TASK STATEMENT » Report how many lines in the data include the string "define", and add nothing else.

SUPPLIED RECORDS »
--------------------
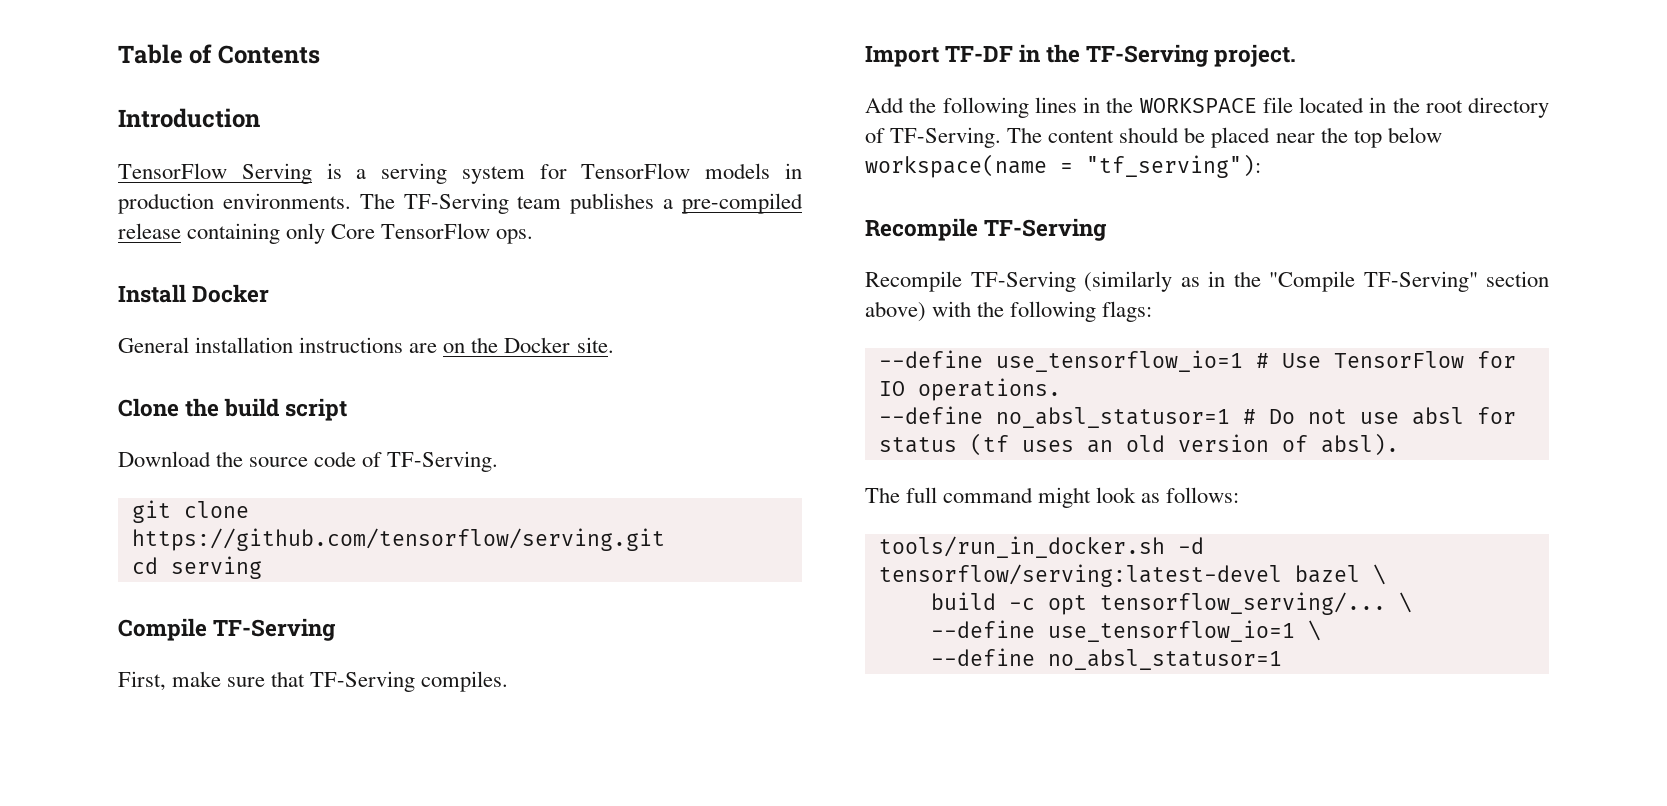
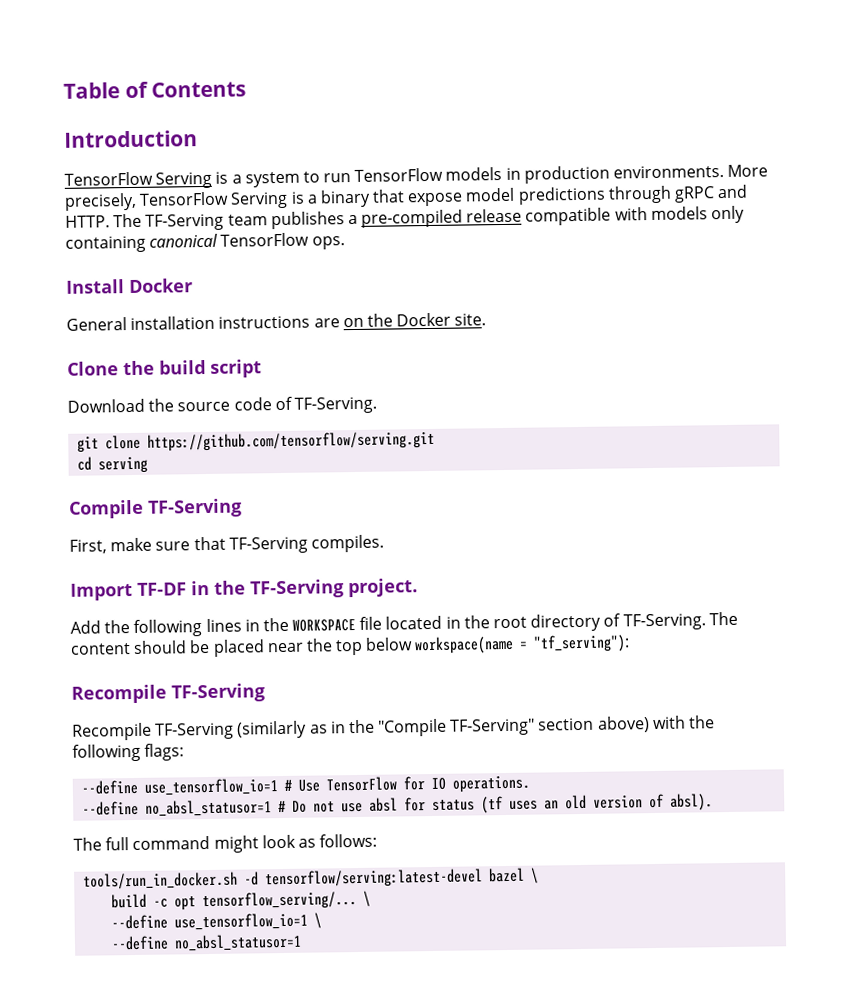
[381,163,567,184] serving system for -> [244,171,352,188] system to run
(351, 201) none -> [727,164,769,177] [64,184,749,211] [65,215,110,228] More precisely, TensorFlow Serving is a binary that expose model predictions through gRPC and HTTP.
[187,223,376,244] containing only Core -> [525,205,746,226] [65,233,219,253] compatible with models only containing canonical

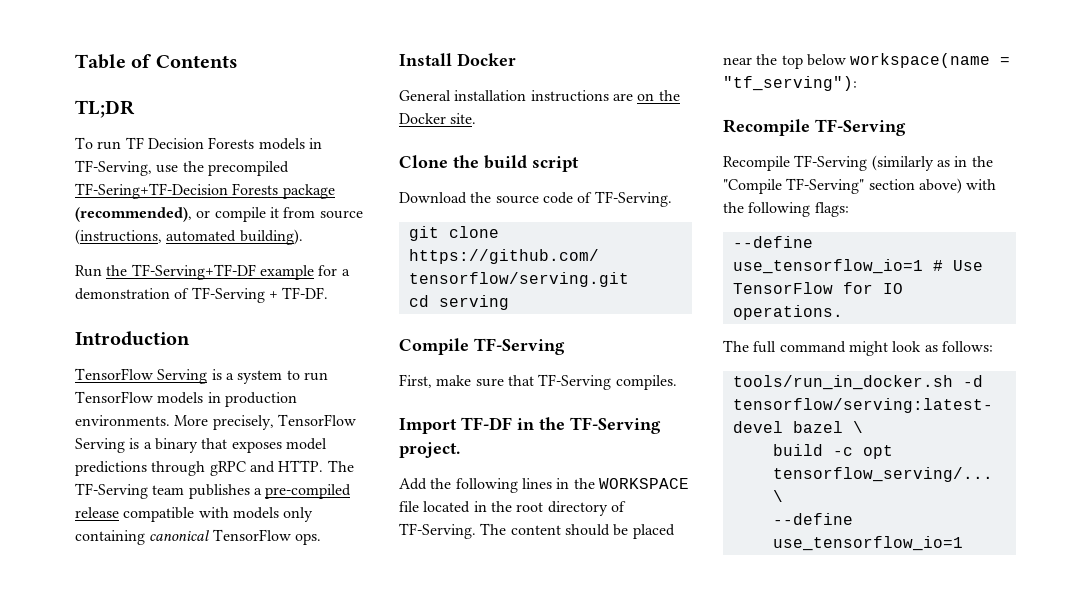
(247, 89) none -> [75,100,135,118] [75,137,322,150] [75,160,289,176] [75,183,335,199] [75,207,363,222] [75,229,303,245] [75,264,350,280] [75,287,329,303] // TL;DR // To run TF Decision Forests models in TF-Serving, use the precompiled TF-Sering+TF-Decision Forests package (recommended), or compile it from source (instructions, automated building). // Run the TF-Serving+TF-DF example for a demonstration of TF-Serving + TF-DF.
[407,192,464,207] expose -> [231,441,282,453] exposes
[82,793,714,817] // --define no_absl_statusor=1 # Do not use absl for status (tf uses an old version of absl). -> (843, 312) none
[314,912,323,929] [111,933,303,952] \ // --define no_absl_statusor=1 -> (963, 543) none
--------------------
SOLVED PROBLEM » 2